- Your instructions
"subtotal: 604.25 -> 477.95" appears in one line of the records below. Output that line and each one after it, exactly, through the last line.

- Data for review
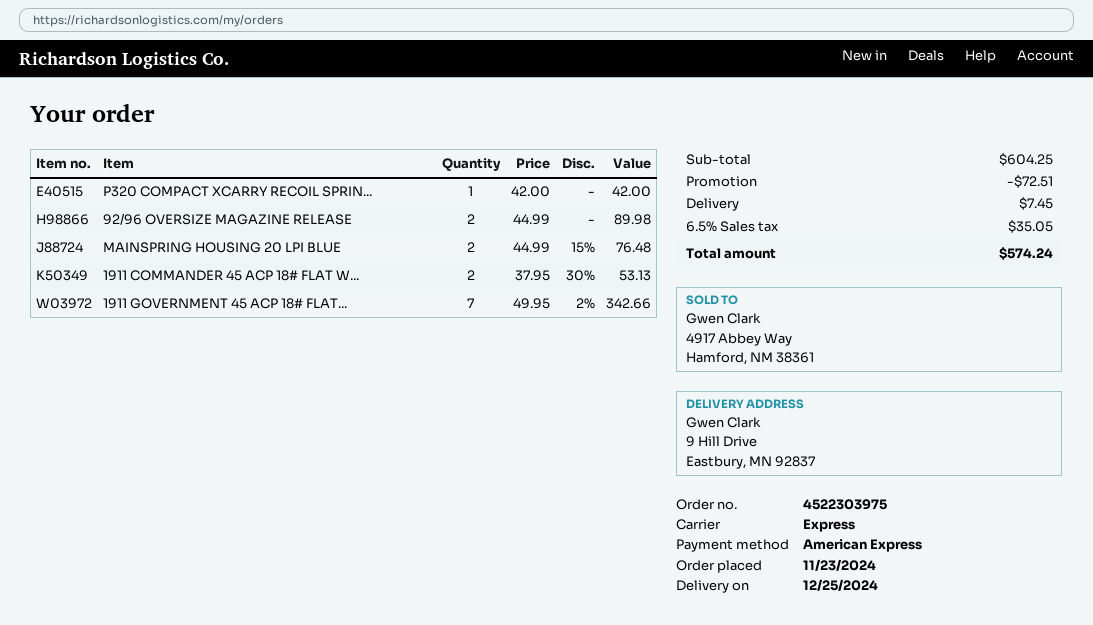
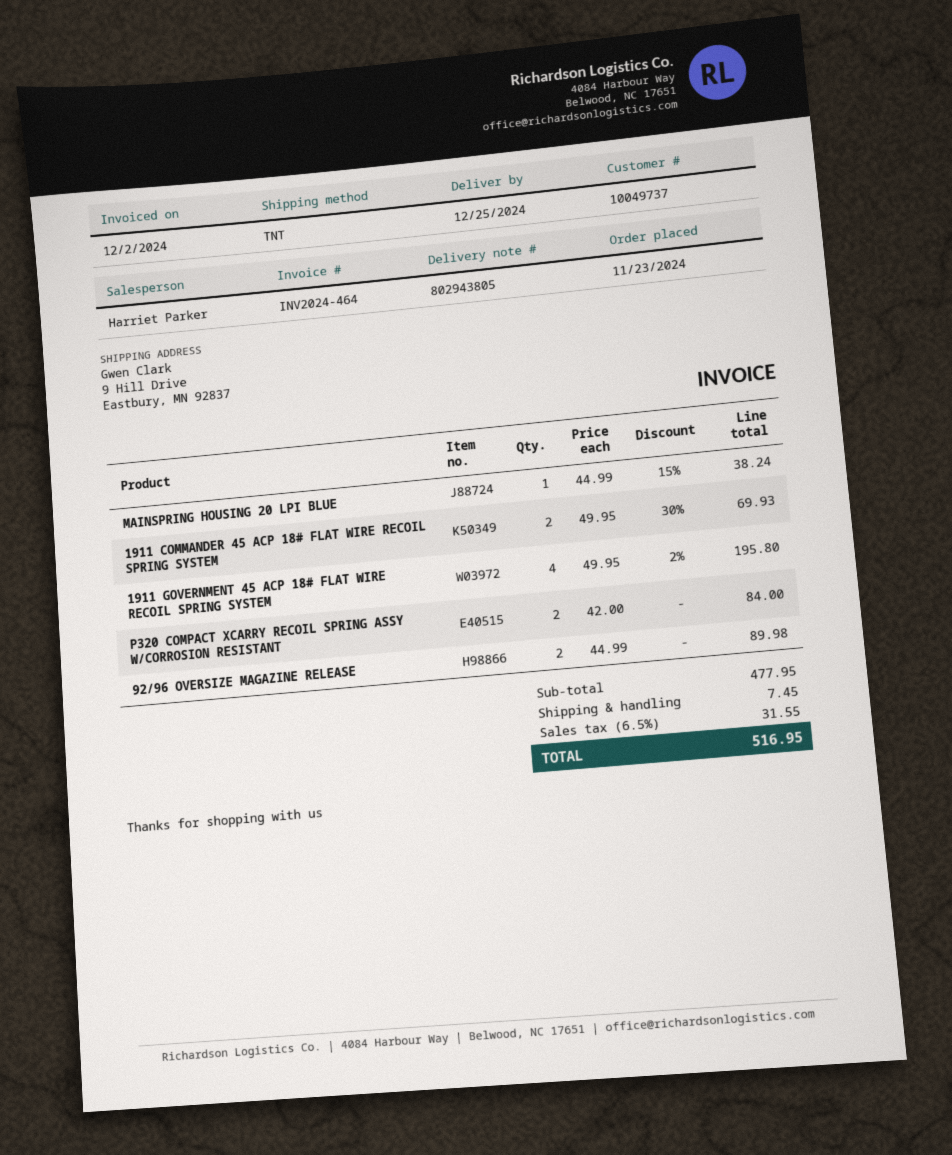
shipping method: express -> TNT
P320 COMPACT XCARRY RECOIL SPRIN...: 1 x 42.00 = 42.00 -> 2 x 42.00 = 84.00
MAINSPRING HOUSING 20 LPI BLUE: 2 x 44.99 - 15% = 76.48 -> 1 x 44.99 - 15% = 38.24
1911 COMMANDER 45 ACP 18# FLAT W...: 2 x 37.95 - 30% = 53.13 -> 2 x 49.95 - 30% = 69.93
1911 GOVERNMENT 45 ACP 18# FLAT...: 7 x 49.95 - 2% = 342.66 -> 4 x 49.95 - 2% = 195.80
subtotal: 604.25 -> 477.95
discount: 72.51 -> none
tax: 6.5% = 35.05 -> 6.5% = 31.55
total: 574.24 -> 516.95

- Reply
subtotal: 604.25 -> 477.95
discount: 72.51 -> none
tax: 6.5% = 35.05 -> 6.5% = 31.55
total: 574.24 -> 516.95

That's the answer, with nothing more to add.